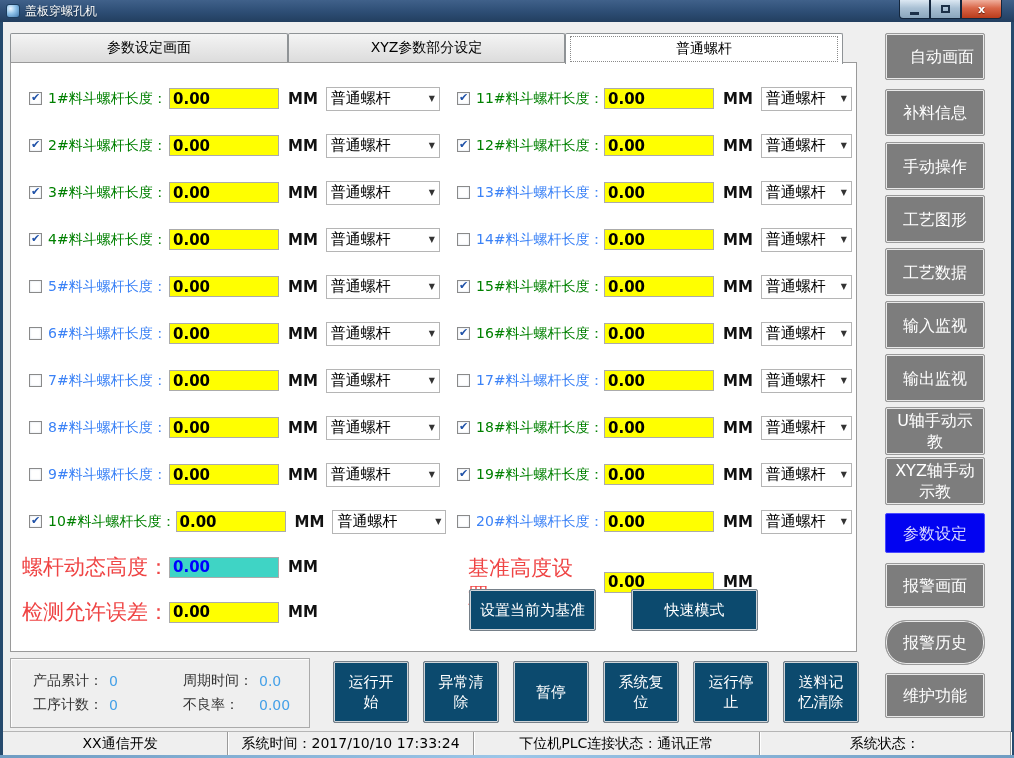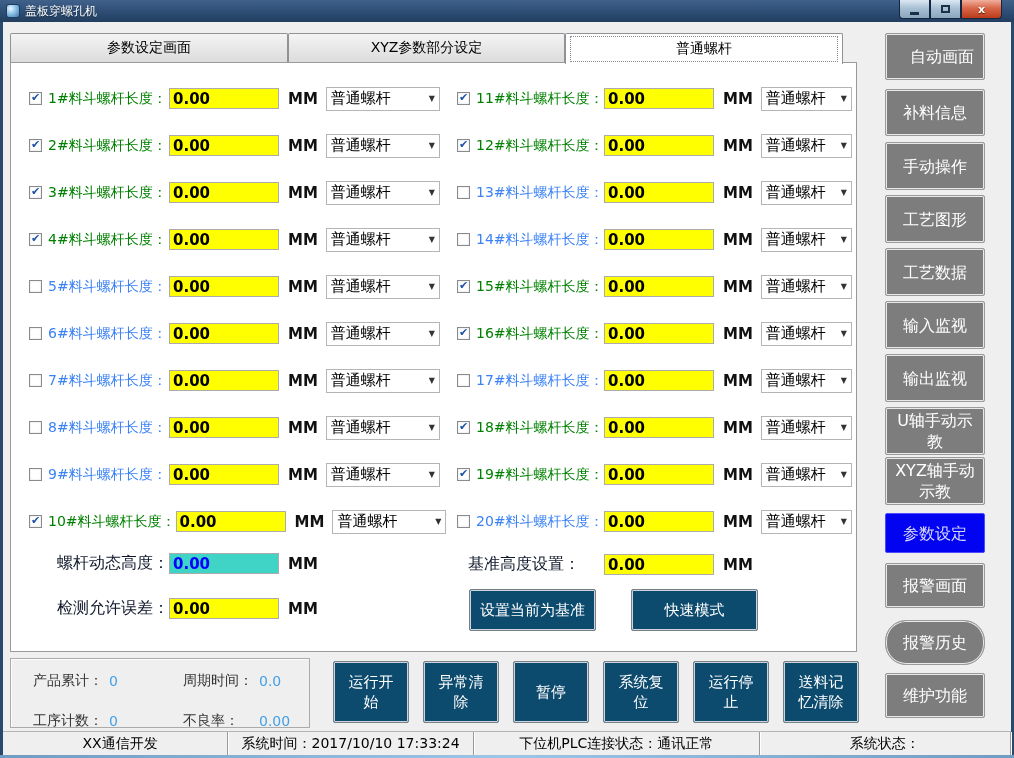--- a/index.html
+++ b/index.html
@@ -55,38 +55,38 @@
     font-size:15px;font-weight:bold;color:#000;padding:0 3px;display:flex;align-items:center;}
   .field.cyan{background:#3fd4c5;color:#0000ff;}
   .unit{margin-left:9px;font-size:15px;font-weight:bold;color:#111;flex:none;}
   .sel{margin-left:8px;height:24px;background:#fff;border:1px solid #b5b5b5;flex:none;
     display:flex;align-items:center;font-size:15px;color:#000;padding:0 4px;cursor:pointer;}
   .col.left .sel{width:114px;}
   .col.right .sel{width:91px;}
   .sel .arrow{margin-left:auto;font-size:8px;color:#333;}
   
   .sprow{position:absolute;display:flex;align-items:center;}
-  .slbl{font-size:16px;color:#0f172a;flex:none;}
+  .slbl{font-size:21px;color:#ef4444;flex:none;}
   .slbl.ra{width:150px;text-align:right;}
   
   .dbtn{background:#0c4a6e;border:1px solid #768089;box-shadow:inset 0 0 0 1px #cfd4d8;
     border-radius:2px;color:#fff;display:flex;align-items:center;justify-content:center;
     text-align:center;cursor:pointer;font-size:15px;line-height:20px;}
   .dbtn.setbase{position:absolute;left:458px;top:526px;width:127px;height:42px;}
   .dbtn.fast{position:absolute;left:620px;top:526px;width:127px;height:42px;}
   
   .sbtn{position:absolute;left:882px;width:100px;background:#7d7d7d;border:1px solid #9a9a9a;
     box-shadow:inset 0 0 0 1px #e9e9e9;border-radius:2px;color:#fff;
     display:flex;align-items:center;justify-content:center;text-align:center;
     font-size:16px;line-height:21px;padding:0 6px;cursor:pointer;}
   .sbtn.active{background:#0203f1;border:1px solid #4b4bff;box-shadow:none;color:#dadaff;}
   
   .stats{position:absolute;left:7px;top:636px;width:300px;height:70px;background:#efefef;
     border:1px solid #aaa;box-shadow:inset 1px 1px 0 #fdfdfd;
-    display:grid;grid-template-columns:150px auto;padding:13px 0 14px 22px;row-gap:22px;align-content:start;}
+    display:grid;grid-template-columns:150px auto;padding:13px 0 14px 22px;row-gap:6px;align-content:start;}
   .stat{display:flex;font-size:14px;align-items:center;}
   .stat .sl{color:#333;width:76px;flex:none;}
   .stat .sv{color:#44a0e8;}
   
   .ctrl{position:absolute;top:639px;width:76px;height:62px;padding:0 10px;}
   
   .statusbar{position:absolute;left:0;right:0;top:709px;height:24px;background:#efefef;
     border-top:1px solid #b5b5b5;display:flex;padding-left:10px;}
   .sbsec{height:100%;display:flex;align-items:center;justify-content:center;
     font-size:14px;color:#000;border-right:1px solid #9a9a9a;box-shadow:1px 0 0 #fff;}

------------------------------------

● **Work item**: What you return should be the whole listing, word for word, without its pictures.

● **Response area**:
--- a/index.html
+++ b/index.html
@@ -55,38 +55,38 @@
     font-size:15px;font-weight:bold;color:#000;padding:0 3px;display:flex;align-items:center;}
   .field.cyan{background:#3fd4c5;color:#0000ff;}
   .unit{margin-left:9px;font-size:15px;font-weight:bold;color:#111;flex:none;}
   .sel{margin-left:8px;height:24px;background:#fff;border:1px solid #b5b5b5;flex:none;
     display:flex;align-items:center;font-size:15px;color:#000;padding:0 4px;cursor:pointer;}
   .col.left .sel{width:114px;}
   .col.right .sel{width:91px;}
   .sel .arrow{margin-left:auto;font-size:8px;color:#333;}
   
   .sprow{position:absolute;display:flex;align-items:center;}
-  .slbl{font-size:16px;color:#0f172a;flex:none;}
+  .slbl{font-size:21px;color:#ef4444;flex:none;}
   .slbl.ra{width:150px;text-align:right;}
   
   .dbtn{background:#0c4a6e;border:1px solid #768089;box-shadow:inset 0 0 0 1px #cfd4d8;
     border-radius:2px;color:#fff;display:flex;align-items:center;justify-content:center;
     text-align:center;cursor:pointer;font-size:15px;line-height:20px;}
   .dbtn.setbase{position:absolute;left:458px;top:526px;width:127px;height:42px;}
   .dbtn.fast{position:absolute;left:620px;top:526px;width:127px;height:42px;}
   
   .sbtn{position:absolute;left:882px;width:100px;background:#7d7d7d;border:1px solid #9a9a9a;
     box-shadow:inset 0 0 0 1px #e9e9e9;border-radius:2px;color:#fff;
     display:flex;align-items:center;justify-content:center;text-align:center;
     font-size:16px;line-height:21px;padding:0 6px;cursor:pointer;}
   .sbtn.active{background:#0203f1;border:1px solid #4b4bff;box-shadow:none;color:#dadaff;}
   
   .stats{position:absolute;left:7px;top:636px;width:300px;height:70px;background:#efefef;
     border:1px solid #aaa;box-shadow:inset 1px 1px 0 #fdfdfd;
-    display:grid;grid-template-columns:150px auto;padding:13px 0 14px 22px;row-gap:22px;align-content:start;}
+    display:grid;grid-template-columns:150px auto;padding:13px 0 14px 22px;row-gap:6px;align-content:start;}
   .stat{display:flex;font-size:14px;align-items:center;}
   .stat .sl{color:#333;width:76px;flex:none;}
   .stat .sv{color:#44a0e8;}
   
   .ctrl{position:absolute;top:639px;width:76px;height:62px;padding:0 10px;}
   
   .statusbar{position:absolute;left:0;right:0;top:709px;height:24px;background:#efefef;
     border-top:1px solid #b5b5b5;display:flex;padding-left:10px;}
   .sbsec{height:100%;display:flex;align-items:center;justify-content:center;
     font-size:14px;color:#000;border-right:1px solid #9a9a9a;box-shadow:1px 0 0 #fff;}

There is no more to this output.